Service Broker is a new feature in SQL Server 2005 that brings queuing and reliable messaging to SQL Server. Service Broker provides the “plumbing” to let you pass messages between applications, using SQL Server as the transport mechanism. Applications can use a single shared SQL Server database for this purpose or distribute their work across multiple databases. Service Broker handles all of the details of message passing, including:
- locking
- retries
- rejecting ill-formed messages
- ensuring “exactly once in-order” (EOIO) delivery
In this article I’ll introduce you to the basics of Service Broker, including the terminology that it uses and the SQL statements that you’ll need to implement a Service Broker application. This is just a quick survey; for details, refer to SQL Server Books Online.
Service Broker Terminology
Service Broker introduces a number of new terms to the SQL Server lexicon. These include:
- A message is a piece of information exchanged between applications that use Service Broker. A message can optionally be validated to match a particular XML schema.
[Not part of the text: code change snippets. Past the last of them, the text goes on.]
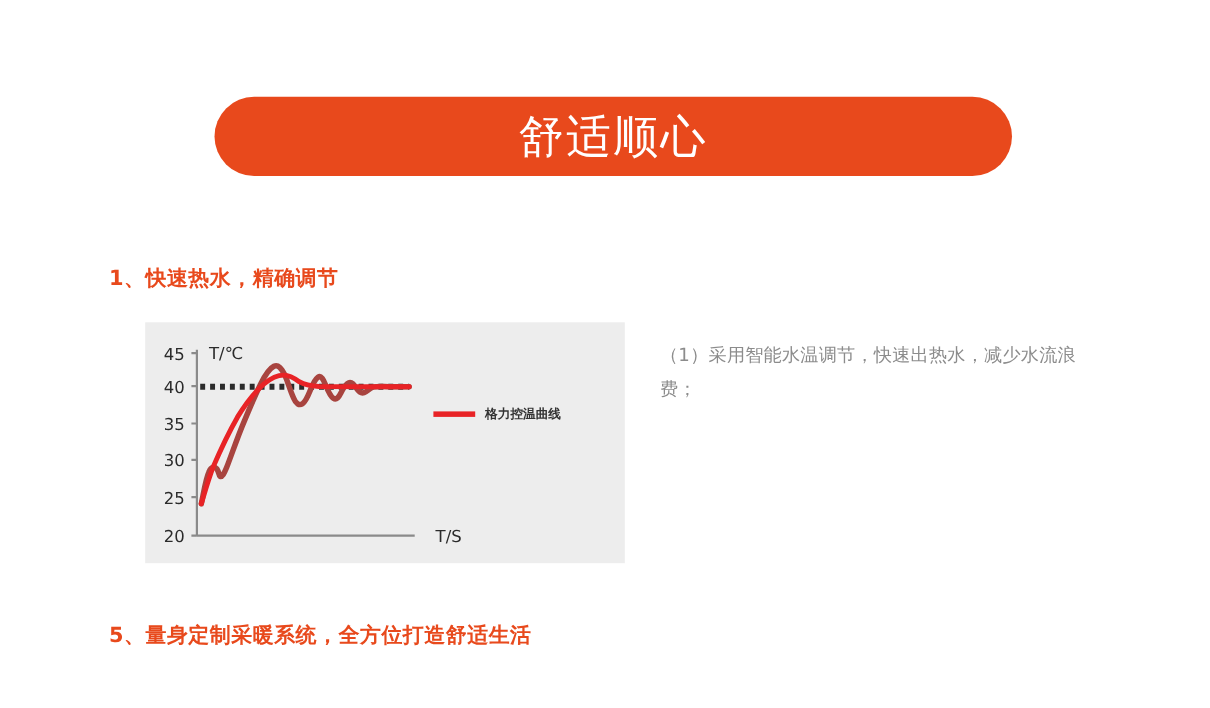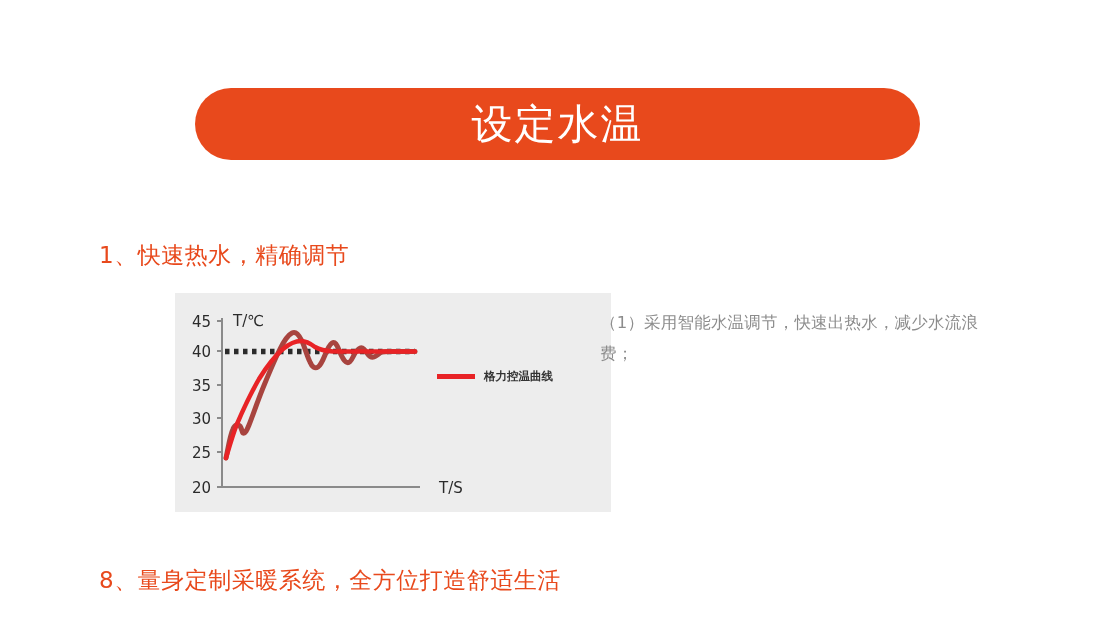--- a/index.html
+++ b/index.html
@@ -32,37 +32,36 @@
     color: #ffffff;
     font-size: 41px;
     font-weight: 400;
     letter-spacing: 2px;
     line-height: 1;
   }
 
   
   .section-heading {
     position: absolute;
-    font-size: 23px;
-    font-weight: normal;
+    font-size: 19px;
+    font-weight: bold;
     letter-spacing: 0.5px;
     white-space: nowrap;
   }
   #heading-1 { left: 99px; top: 240px; }
   #heading-2 { left: 99px; top: 565px; }
 
   
   #chart-panel {
     position: absolute;
     left: 132px;
     top: 293px;
     width: 436px;
     height: 219px;
     background: #ededed;
-    margin-left: 43px;
   }
   #chart-svg {
     display: block;
     width: 436px;
     height: 219px;
   }
 
   
   #chart-legend {
     position: absolute;
@@ -109,21 +108,21 @@
   }
   #desc-block p {
     margin: 12px;
     text-indent: 0;
   }
 </style>
 </head>
 <body>
 
 <div id="banner" style="background: rgb(232, 73, 28);">
-  <span id="banner-title">设定水温</span>
+  <span id="banner-title">舒适顺心</span>
 </div>
 
 <div class="section-heading" id="heading-1" style="color: rgb(232, 73, 28);">1、快速热水，精确调节</div>
 
 <div id="chart-panel" style="background: rgb(237, 237, 237);">
   <svg id="chart-svg" viewBox="0 0 436 219">
 
     <line x1="47" y1="25" x2="47" y2="194" stroke="#8A8A8A" stroke-width="2"></line>
 
     <line x1="47" y1="194" x2="245" y2="194" stroke="#8A8A8A" stroke-width="2"></line>
@@ -189,13 +188,13 @@
       <span class="legend-swatch" style="background:#E82326;"></span>
       <span class="legend-label">格力控温曲线</span>
     </div>
   </div>
 </div>
 
 <div id="desc-block" style="color: rgb(140, 140, 140);">
   <p>（1）采用智能水温调节，快速出热水，减少水流浪费；</p>
 </div>
 
-<div class="section-heading" id="heading-2" style="color: rgb(232, 73, 28);">8、量身定制采暖系统，全方位打造舒适生活</div>
+<div class="section-heading" id="heading-2" style="color: rgb(232, 73, 28);">5、量身定制采暖系统，全方位打造舒适生活</div>
 
 </body></html>

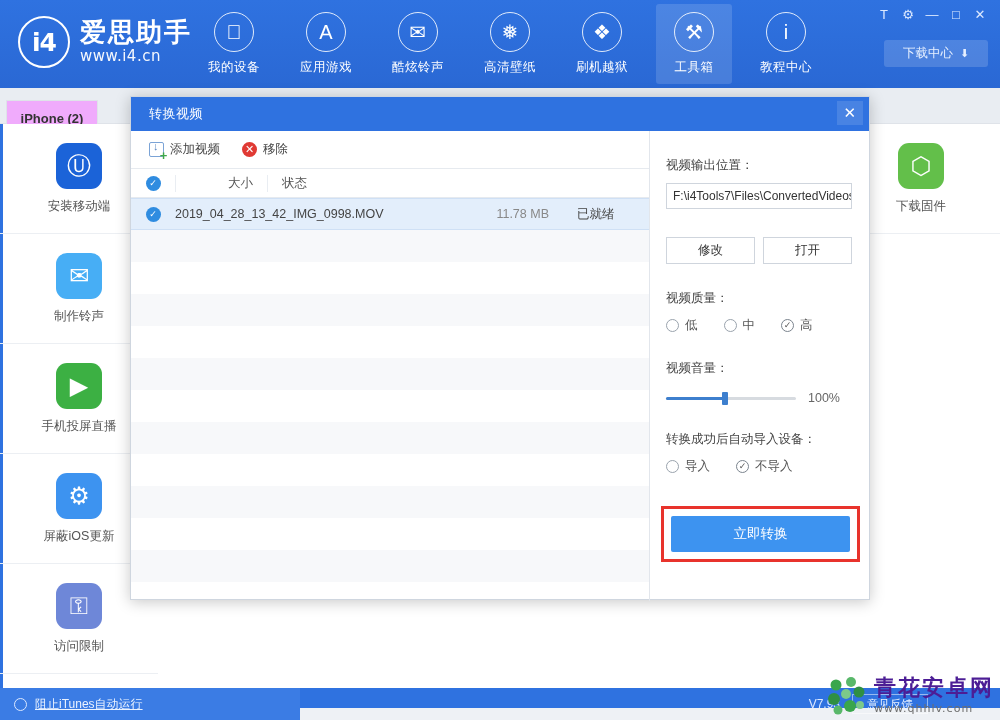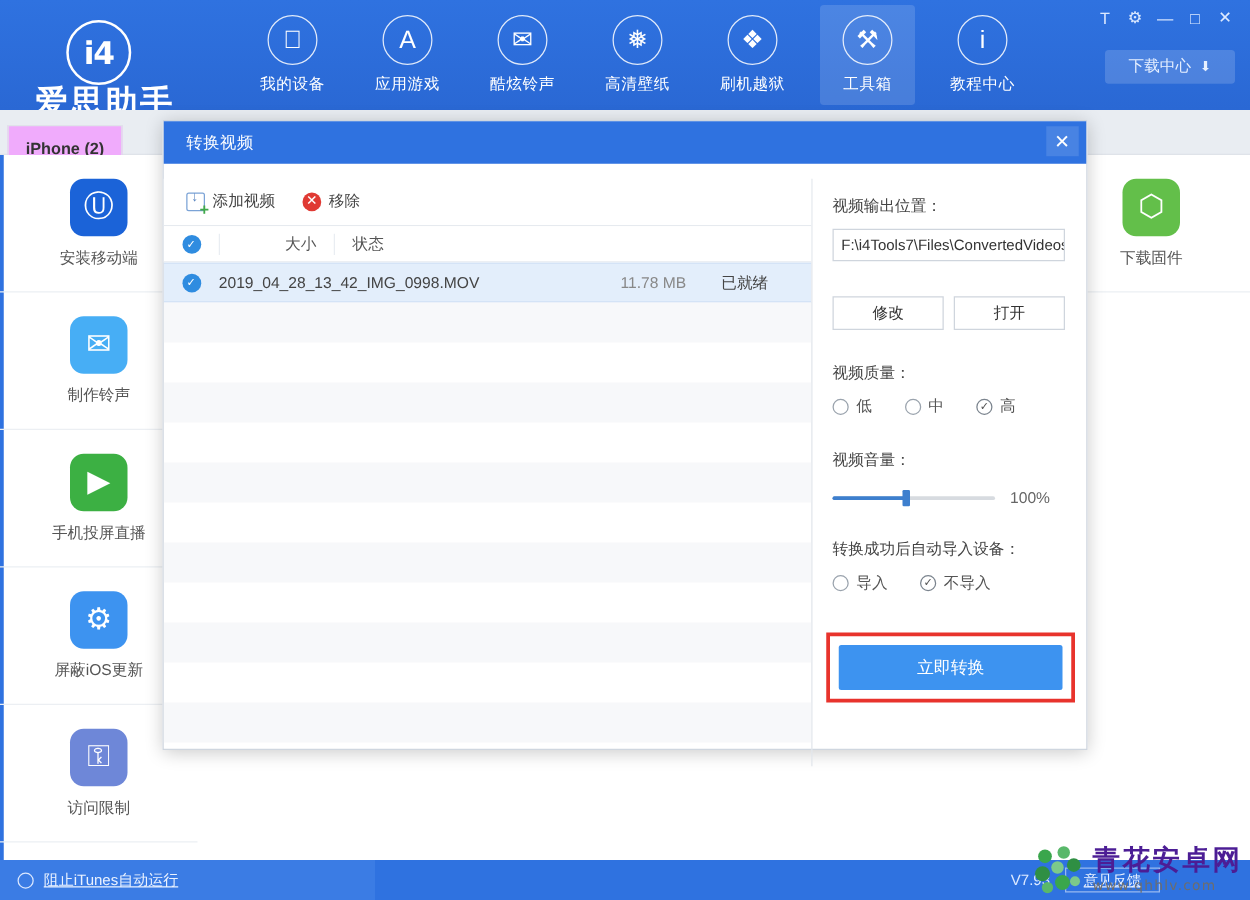--- a/index.html
+++ b/index.html
@@ -9,21 +9,21 @@
     overflow: hidden;
     background: #2f6fd8;
   }
   #app { position: relative; width: 1000px; height: 720px; background:#eef1f5; }
 
   
   .header {
     position: absolute; left:0; top:0; width:1000px; height:88px;
     background: linear-gradient(180deg,#2f72e0 0%, #2a68d4 100%);
   }
-  .logo-wrap { position:absolute; left:18px; top:16px; display:flex; align-items:center;flex-direction:column; }
+  .logo-wrap { position:absolute; left:18px; top:16px; display:flex; align-items:center; }
   .logo-circle {
     width:52px; height:52px; border-radius:50%;
     border:2.5px solid #ffffff; display:flex; align-items:center; justify-content:center;
     color:#fff; font-size:25px; font-weight:bold; letter-spacing:-1px;
     font-family:"DejaVu Sans", sans-serif;
   }
   .logo-text { margin-left:10px; color:#fff; }
   .logo-name { font-size:26px; font-weight:bold; letter-spacing:2px; line-height:1.05; }
   .logo-url { font-size:15px; letter-spacing:0.5px; font-family:"DejaVu Sans", sans-serif; opacity:.95; }
 
@@ -99,21 +99,21 @@
     display:flex; align-items:center; padding-left:18px; font-size:13px; letter-spacing:.5px;
     position:relative;
   }
   .dlg-close {
     position:absolute; right:6px; top:4px; width:26px; height:24px;
     display:flex; align-items:center; justify-content:center;
     color:#fff; font-size:15px; cursor:pointer; background:rgba(255,255,255,0.12);
   }
   .dlg-body { position:absolute; left:0; top:34px; width:740px; height:470px; }
 
-  .dlg-left { position:absolute; left:0; top:12px; width:519px; height:470px; border-right:1px solid #e2e6ec; }
+  .dlg-left { position:absolute; left:0; top:0; width:519px; height:470px; border-right:1px solid #e2e6ec; }
   .dlg-toolbar {
     height:38px; display:flex; align-items:center; padding-left:18px;
     border-bottom:1px solid #e6eaef; background:#fff;
   }
   .tb-btn { display:flex; align-items:center; margin-right:22px; font-size:12.5px; color:#444; cursor:pointer; }
   .tb-btn .ti { margin-right:6px; display:flex; align-items:center; }
   .ico-add {
     width:15px; height:15px; border:1.4px solid #7ba3d6; border-radius:2px; position:relative;
     display:inline-block; background:#fff;
   }
@@ -188,21 +188,21 @@
     display:flex; align-items:center; justify-content:center;
   }
   .cta-hl { width:199px; height:56px; border:3px solid #e8332c; display:flex; align-items:center; justify-content:center; }
   .cta {
     width:179px; height:36px; background:#3d93f0; color:#fff; font-size:13.5px;
     display:flex; align-items:center; justify-content:center; cursor:pointer; border-radius:2px;
   }
 
   
   .statusbar {
-    position:absolute; left:0; top:688px; width:1000px; height:32px; background:#2f72e0;
+    position:absolute; left:0; top:688px; width:1000px; height:20px; background:#2f72e0;
   }
   .sb-left {
     position:absolute; left:0; top:0; width:300px; height:32px; background:#3b7ce4;
     display:flex; align-items:center; padding-left:14px;
   }
   .sb-chk {
     width:13px; height:13px; border-radius:50%; border:1.4px solid #dbe8ff; margin-right:8px;
   }
   .sb-left-label { color:#eaf2ff; font-size:12px; text-decoration:underline; cursor:pointer; }
   .sb-ver { position:absolute; right:160px; top:9px; color:#dce9ff; font-size:12px; }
- A conversation is a reliable, long-running, asynchronous exchange of messages.
- A dialog is a conversation between two services. All Service Broker conversations are dialogs.
- The initiator is the participant that begins a dialog.
- The target is the participant that accepts the dialog begun by the initiator.
- A conversation group is a group of related conversations. Every conversation belongs to exactly one conversation group.
- A contract is an agreement between two services about the message types allowed in a conversation.
- A queue stores the messages for a particular service.
- A service is a particular business task that can send and receive messages.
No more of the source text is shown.